Rechelbacher besuchte den Stamm im Dschungel, rasch einigte man sich auf die Lieferung von Uruku. In zwei Jahren sollte die Gemeinschaft wirtschaftlich autark sein, hoffte man. Der Firmengründer schickte eine Anthropologin, um das Projekt zu unterstützen, zwei junge Männer wurden in die USA geschickt, um Englisch zu lernen. Beides sollte sich später rächen.
Viel Startkapital, kaum Erfolge
Als Starthilfe lieferte Aveda Saatgut und Werkzeug, auch für Nahrung und Kleidung kam der Konzern auf. Bald darauf half man auch beim Bau einer neuen Siedlung, eine Schule und ein Gesundheitszentrum wurden gegründet. Man half bei Formalitäten für die Inanspruchnahme staatlicher Hilfe, und schließlich wurde ein Rechtsstreit finanziert, mit dem das Stammesgebiet verdreifacht wurde. 200.000 Dollar investierte Aveda in den ersten fünf Jahren. Auch die traditionelle Kultur blühte zunächst auf.
Doch die Produktion kam nicht voran: Es dauerte Jahre, bis die erste Ernte eingefahren werden konnte. Nur einmal schaffte man vier Tonnen, in anderen Jahren zerstörten schlechtes Wetter oder Pflanzenseuchen den Großteil der Ernte – oder sie verschimmelte beim langen Transport nach Sao Paolo. 2001 verloren die Yawanawa die Begeisterung an der Sache.
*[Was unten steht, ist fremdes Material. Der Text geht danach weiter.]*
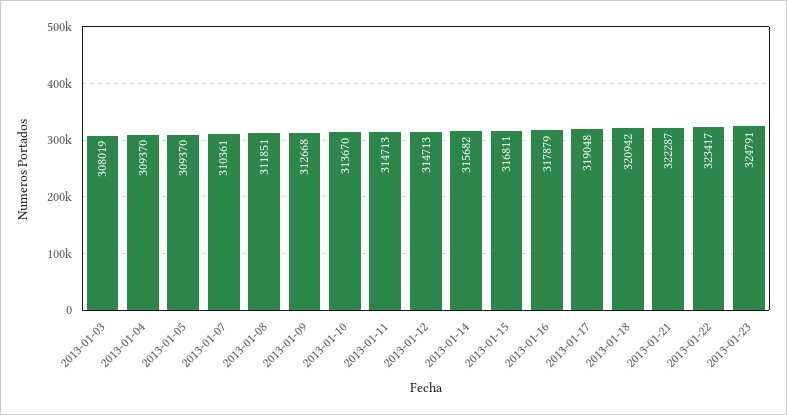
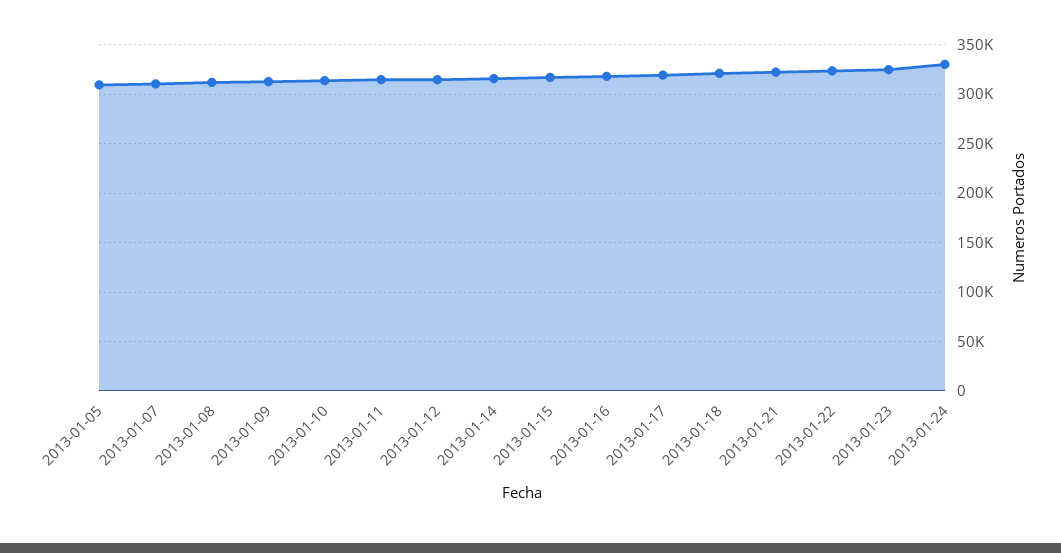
2013-01-03: 308019 -> none
2013-01-04: 309370 -> none
2013-01-24: none -> 330000

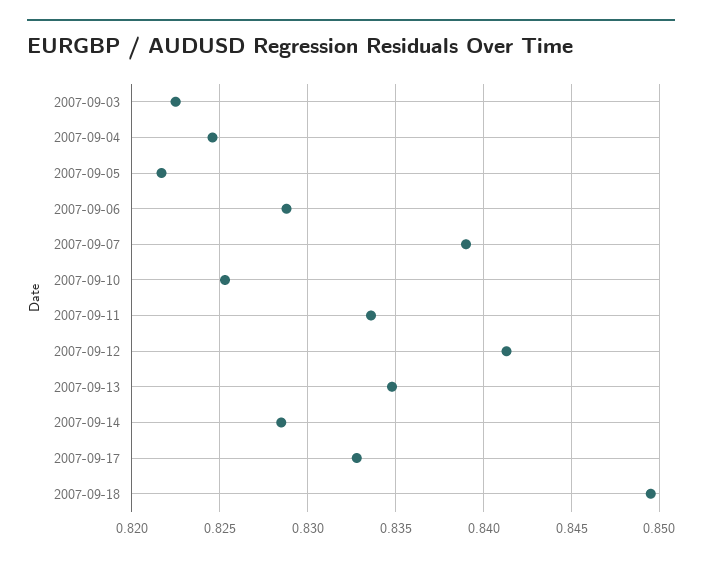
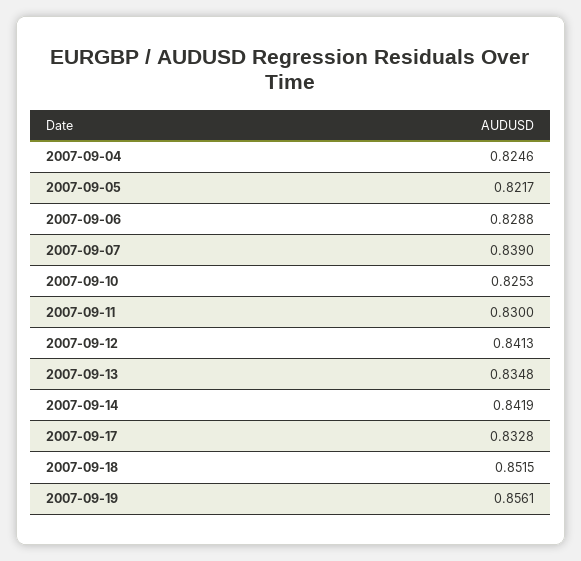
2007-09-03: 0.8225 -> none
2007-09-11: 0.8335 -> 0.83
2007-09-14: 0.8285 -> 0.8419
2007-09-18: 0.8495 -> 0.8515
2007-09-19: none -> 0.8561

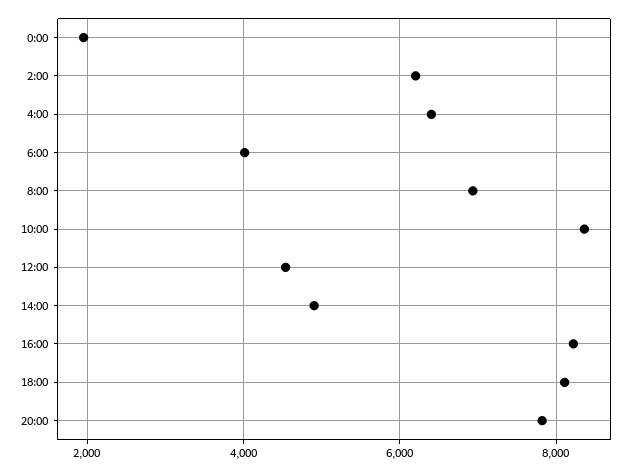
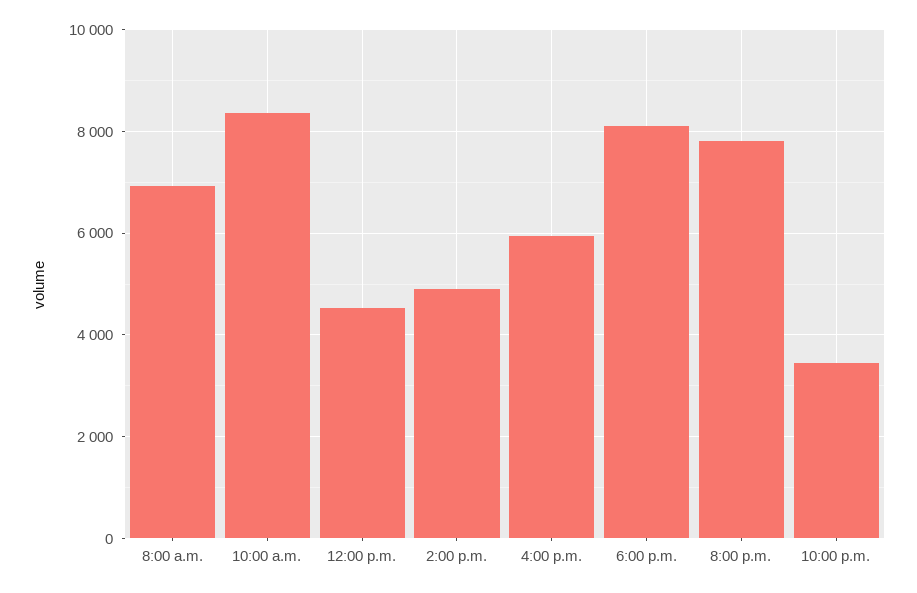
0:00: 2000 -> none
2:00: 6200 -> none
4:00: 6400 -> none
6:00: 4000 -> none
16:00: 8200 -> 6000
10:00 p.m.: none -> 3400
„Mehr Interesse am Marketingaspekt“
Flavio Quental Rodrigues, Botaniker der Universität Acre, besuchte im selben Jahr das Projekt und zweifelte an seiner wirtschaftlichen Überlebensfähigkeit. Die Pflanzen seien in sehr schlechtem Zustand. „Der bleibende Eindruck ist, dass der Konzern mehr Interesse am Marketingaspekt der Zusammenarbeit mit einer indigenen Gemeinschaft hat als an der Produktion von Annatto“, schrieb er in einem Bericht.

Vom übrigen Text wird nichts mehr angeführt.